Lack of attorney-client privilege
Of course, large-scale incidents can precipitate legal or regulatory action against an organization from consumers, businesses or government authorities. Organizations are especially at risk of legal actions if cybercriminals have accessed or stolen sensitive
data, such as personally identifiable information or protected health information. Parties that are suing you can use evidence in legal proceedings if you conduct security work without attorney-client privilege. Be sure to coordinate with your legal
counsel through all phases of an incident response to avoid improper disclosures.
Insufficient mitigation
Security departments often won’t fully mitigate intrusions and only take selective countermeasures. For example, an organization might decide to block suspicious or malicious internet protocol (IP) addresses during an incident, which might only motivate
the adversary to merely switch to another IP. The organization could become blind to the adversary activities, and the intrusion continues.

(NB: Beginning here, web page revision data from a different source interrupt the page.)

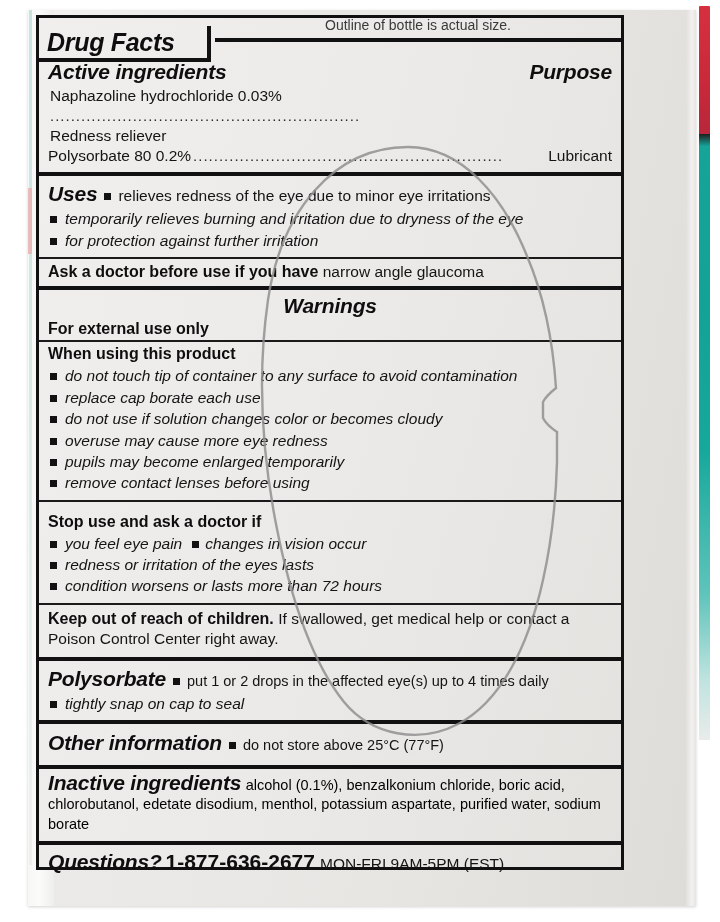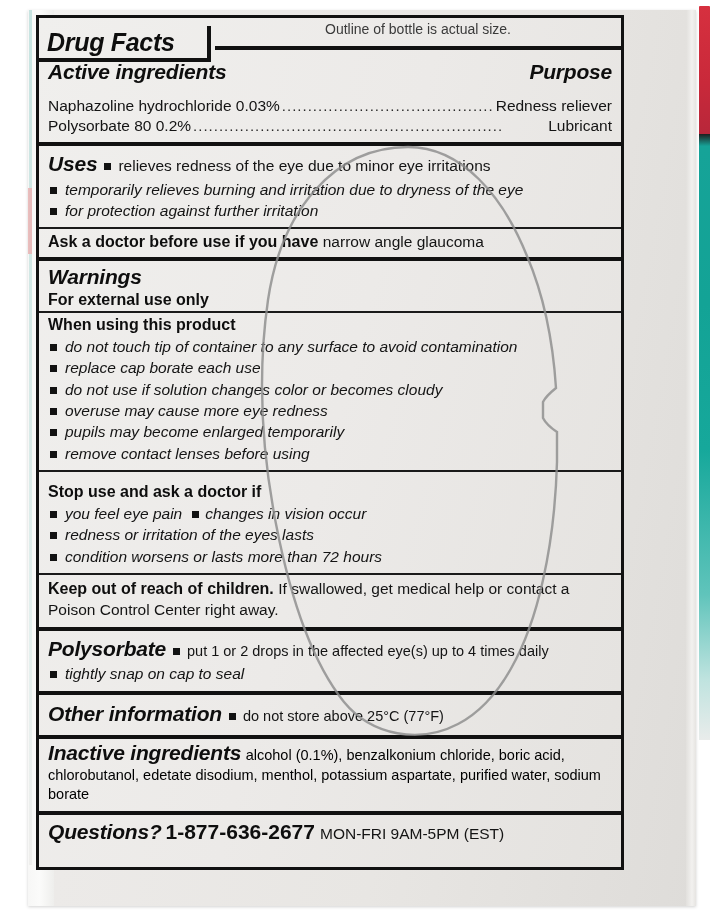--- a/index.html
+++ b/index.html
@@ -111,7 +111,7 @@
     position: absolute;
     left: 176px; top: 0;
     right: 0;
-    height: 32px;
+    height: 24px;
     display: flex;
     align-items: center;
     justify-content: center;

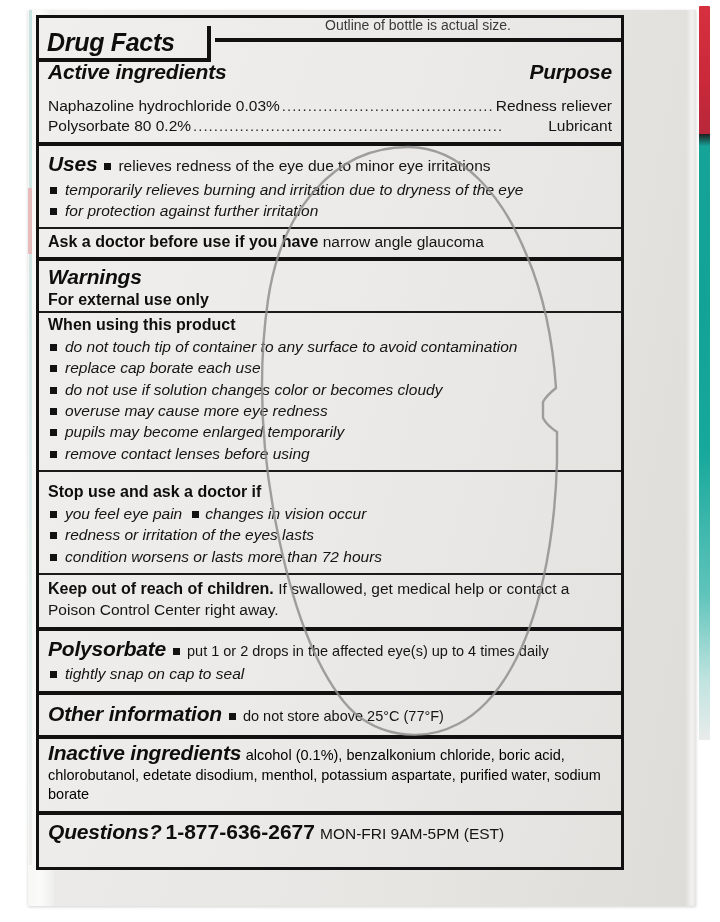--- a/index.html
+++ b/index.html
@@ -135,6 +135,7 @@
     font-style: italic;
     color: #0e0e0e;
     letter-spacing: -0.2px;
+    text-align: center;
   }
   .hdr-bold {
     font-size: 16px;

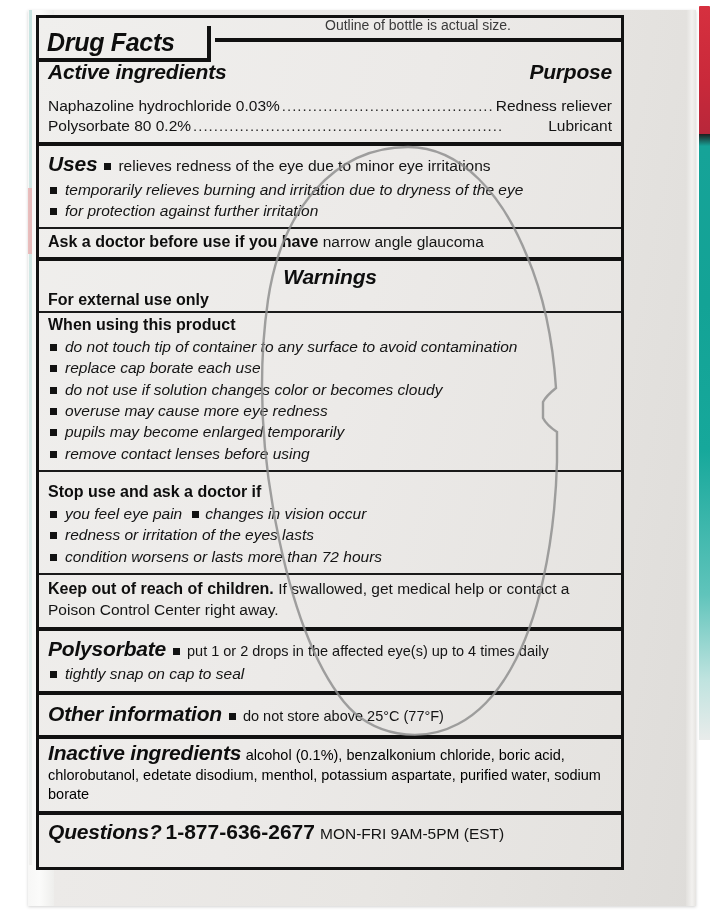--- a/index.html
+++ b/index.html
@@ -240,7 +240,7 @@
       <span class="hdr-italic">Active ingredients</span>
       <span class="hdr-italic">Purpose</span>
     </div>
-    <div class="dotline" style="margin-top:12px;">
+    <div class="dotline" style="margin-top:2px;flex-direction:column;">
       <span class="lead">Naphazoline hydrochloride 0.03%</span>
       <span class="dots">............................................................</span>
       <span class="tail">Redness reliever</span>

Failure to exploit forensic findings throughout enterprise
The investigative process requires forensic findings from both the host computers that were used in the attack and the organization’s network. But if organizations haven’t been continuously and repeatedly tracking all systems, they run the risk of failing
to identify other compromised systems. Or they fail to aid in remediation steps, such as patching computers with the latest operating system, application or anti-virus software, replacing end-of-life or obsolete systems, closing network ports, etc.
These errors can lead to adversaries regaining or maintaining access to networks via different hosts.
Questions to ask
During a cyber incident, CFEs can ask these questions to help understand key issues:
- How did the adversary compromise the environment? In other words, how did they get in?
- What occurred during the intrusion?
- What system(s) did the adversary access within the organization?
- What user account credentials did the adversary steal?
- What data, if any, did the adversary access or steal?
- Is the adversary still inside the environment?
- Has the organization preserved the affected computers, servers and network logs?
- Should we inform legal counsel (internal and/or external)?
- What remediation steps has the organization already implemented?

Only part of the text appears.